(Reuters) – Mexico’s antitrust authority yesterday fined more than a dozen soccer clubs and the Mexican Football Federation (FMF) in a historic move over salary caps for female players and labor movement restrictions.
The FMF, 17 clubs and eight unidentified people were handed fines totaling 177.6 million pesos ($8.9 million), according to a statement by Cofece, the antitrust authority.
After the women’s league was created in 2016, the clubs colluded to impose ceilings on female players’ salaries of between 500 pesos ($25) and 2,000 pesos ($100) monthly, Cofece said. Younger players in the Under-17 category were not paid a salary, only provided with aid for education and food.

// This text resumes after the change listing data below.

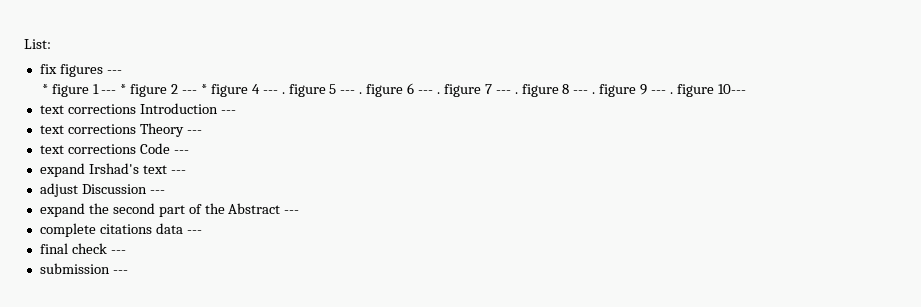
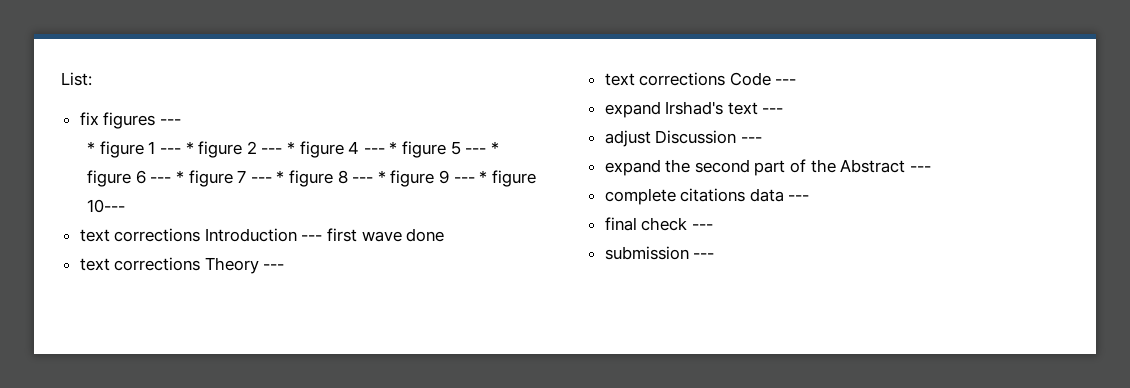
- * figure 1 --- * figure 2 --- * figure 4 --- . figure 5 --- . figure 6 --- . figure 7 --- . figure 8 --- . figure 9 --- . figure 10---
+ * figure 1 --- * figure 2 --- * figure 4 --- * figure 5 --- * figure 6 --- * figure 7 --- * figure 8 --- * figure 9 --- * figure 10---
- text corrections Introduction ---
+ text corrections Introduction --- first wave done

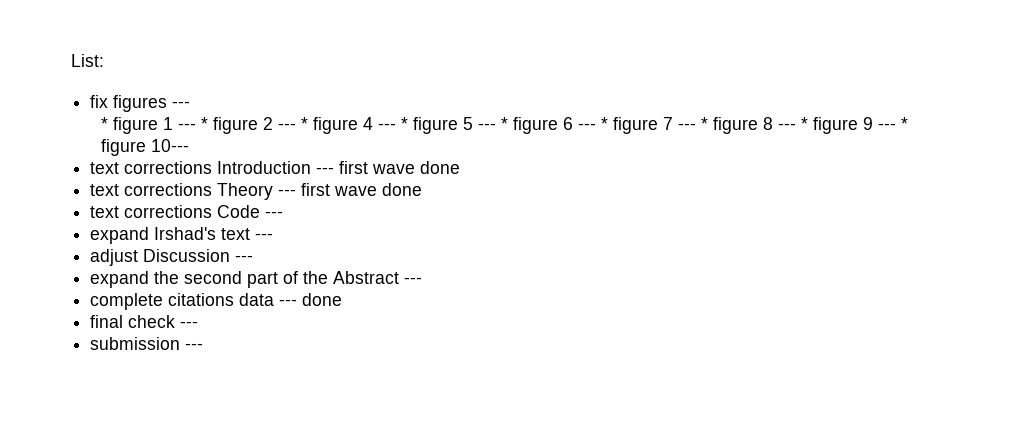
- text corrections Theory ---
+ text corrections Theory --- first wave done
- complete citations data ---
+ complete citations data --- done

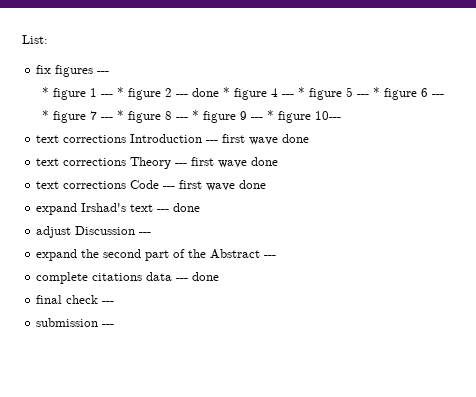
- * figure 1 --- * figure 2 --- * figure 4 --- * figure 5 --- * figure 6 --- * figure 7 --- * figure 8 --- * figure 9 --- * figure 10---
+ * figure 1 --- * figure 2 --- done * figure 4 --- * figure 5 --- * figure 6 --- * figure 7 --- * figure 8 --- * figure 9 --- * figure 10---
- text corrections Code ---
+ text corrections Code --- first wave done
- expand Irshad's text ---
+ expand Irshad's text --- done

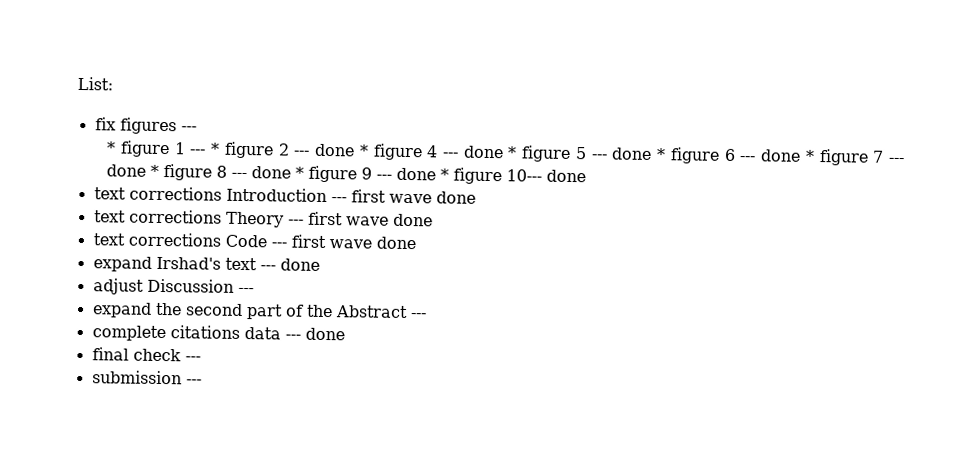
- * figure 1 --- * figure 2 --- done * figure 4 --- * figure 5 --- * figure 6 --- * figure 7 --- * figure 8 --- * figure 9 --- * figure 10---
+ * figure 1 --- * figure 2 --- done * figure 4 --- done * figure 5 --- done * figure 6 --- done * figure 7 --- done * figure 8 --- done * figure 9 --- done * figure 10--- done

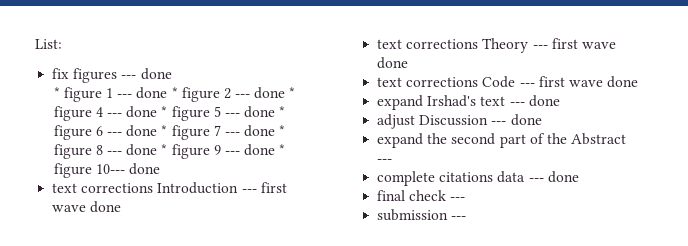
- fix figures ---
+ fix figures --- done
- * figure 1 --- * figure 2 --- done * figure 4 --- done * figure 5 --- done * figure 6 --- done * figure 7 --- done * figure 8 --- done * figure 9 --- done * figure 10--- done
+ * figure 1 --- done * figure 2 --- done * figure 4 --- done * figure 5 --- done * figure 6 --- done * figure 7 --- done * figure 8 --- done * figure 9 --- done * figure 10--- done
- adjust Discussion ---
+ adjust Discussion --- done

The FMF sent communications to “persuade” the clubs to adhere to the limits and verified that they were in compliance, Cofece alleged. In the 2018-19 season, the agreement was modified and salary ceilings were set at 15,000 pesos ($750) monthly.
“The practice… not only had a negative impact on their income, but also had the consequence of widening the gender pay gap,” Cofece said of the impact on players in a statement.
The fined clubs and the FMF for a decade applied a so-called “gentlemen’s agreement” through which clubs maintained the right to retain players even after their contracts expired.
A new team would have to get the endorsement of a player’s current team and often pay before hiring them.
The FMF and Liga MX, which is comprised of the clubs, said in a joint statement that the “gentlemen’s agreement” ended in 2018 and the salary caps ended in May 2019. The FMF and Liga MX added that they will not challenge the fines imposed by Cofece.